Di tengah blokade itu, pecahnya Perang Gaza, 27 Desember 2008-18 Januari 2009. Perang ini makin meluluhlantakkan Gaza: 4.000 rumah hancur, 50.800 orang mengungsi, 1.417 orang tewas, 5.303 orang terluka, dan 120 orang tertangkap. Banyak fasilitas umum dan infrastruktur hancur, termasuk gedung-gedung sekolah dan rumah sakit.

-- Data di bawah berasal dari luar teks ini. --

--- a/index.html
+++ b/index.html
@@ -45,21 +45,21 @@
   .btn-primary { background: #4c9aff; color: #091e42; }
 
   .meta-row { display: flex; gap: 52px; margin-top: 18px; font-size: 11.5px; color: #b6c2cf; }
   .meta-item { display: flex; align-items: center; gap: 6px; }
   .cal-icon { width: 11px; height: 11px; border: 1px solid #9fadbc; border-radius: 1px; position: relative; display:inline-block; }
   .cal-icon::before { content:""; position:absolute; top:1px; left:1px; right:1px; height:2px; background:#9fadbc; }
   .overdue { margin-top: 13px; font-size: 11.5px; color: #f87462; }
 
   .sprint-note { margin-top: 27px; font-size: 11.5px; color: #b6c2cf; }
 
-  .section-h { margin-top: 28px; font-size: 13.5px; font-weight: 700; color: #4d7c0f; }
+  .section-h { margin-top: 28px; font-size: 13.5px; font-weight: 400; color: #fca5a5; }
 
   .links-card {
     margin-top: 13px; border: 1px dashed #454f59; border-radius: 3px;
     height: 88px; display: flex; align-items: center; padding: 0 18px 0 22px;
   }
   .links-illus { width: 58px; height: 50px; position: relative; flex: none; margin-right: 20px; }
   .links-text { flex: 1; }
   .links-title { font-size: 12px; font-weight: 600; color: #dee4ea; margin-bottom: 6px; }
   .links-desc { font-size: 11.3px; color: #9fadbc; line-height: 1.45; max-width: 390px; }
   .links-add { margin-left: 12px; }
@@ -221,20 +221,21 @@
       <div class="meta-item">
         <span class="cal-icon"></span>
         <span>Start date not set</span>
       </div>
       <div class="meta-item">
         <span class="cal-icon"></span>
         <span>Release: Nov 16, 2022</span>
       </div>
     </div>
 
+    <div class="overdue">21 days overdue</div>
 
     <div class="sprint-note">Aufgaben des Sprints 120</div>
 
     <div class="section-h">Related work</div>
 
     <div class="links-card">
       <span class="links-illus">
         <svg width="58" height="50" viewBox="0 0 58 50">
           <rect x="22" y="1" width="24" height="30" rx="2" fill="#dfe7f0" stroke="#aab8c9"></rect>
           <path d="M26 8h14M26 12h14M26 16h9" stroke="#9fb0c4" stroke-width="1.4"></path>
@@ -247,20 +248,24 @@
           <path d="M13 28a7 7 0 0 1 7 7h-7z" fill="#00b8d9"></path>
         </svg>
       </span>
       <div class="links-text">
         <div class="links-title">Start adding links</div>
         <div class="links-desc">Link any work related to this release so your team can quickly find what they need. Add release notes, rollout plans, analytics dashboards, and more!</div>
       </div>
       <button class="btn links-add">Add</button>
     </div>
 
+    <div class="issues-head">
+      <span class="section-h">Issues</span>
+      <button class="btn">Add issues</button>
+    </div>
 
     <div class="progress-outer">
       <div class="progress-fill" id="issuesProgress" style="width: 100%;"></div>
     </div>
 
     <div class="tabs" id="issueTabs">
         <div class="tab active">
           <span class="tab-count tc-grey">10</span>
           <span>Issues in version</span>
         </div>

Ketika pecah perang, 52 persen dari 1,6 juta penduduknya adalah anak-anak di bawah usia 18 tahun. Mereka inilah yang hidup di bawah kungkungan, tekanan, kekhawatiran, dan yang hidupnya selalu terancam, selalu dalam kecemasan. Kini, mereka sudah berusia 20 tahunan. Mereka ini pula yang akan menjadi pemimpin Gaza pada masa depan.
Kondisi tempat mereka lahir, tumbuh, dan berkembang akan sangat memengaruhi sikap mereka. Bagaimana mereka melihat dan mengartikan perdamaian. Ini penting sebab perdamaian lewat perang tidak akan mampu membangun perdamaian sejati. Sebab, perdamaian adalah persoalan dasar manusia, terlebih untuk menanggapi tendensi dasar kekerasan yang tidak jarang tumbuh kuat dalam naluri manusia: homo homini lupus….
Sulit membayangkan akan menjadi seperti apa Gaza dan manusia-manusia Gaza pada masa depan jika Israel tetap mengumbar tabiat angkara murkanya seperti sekarang ini.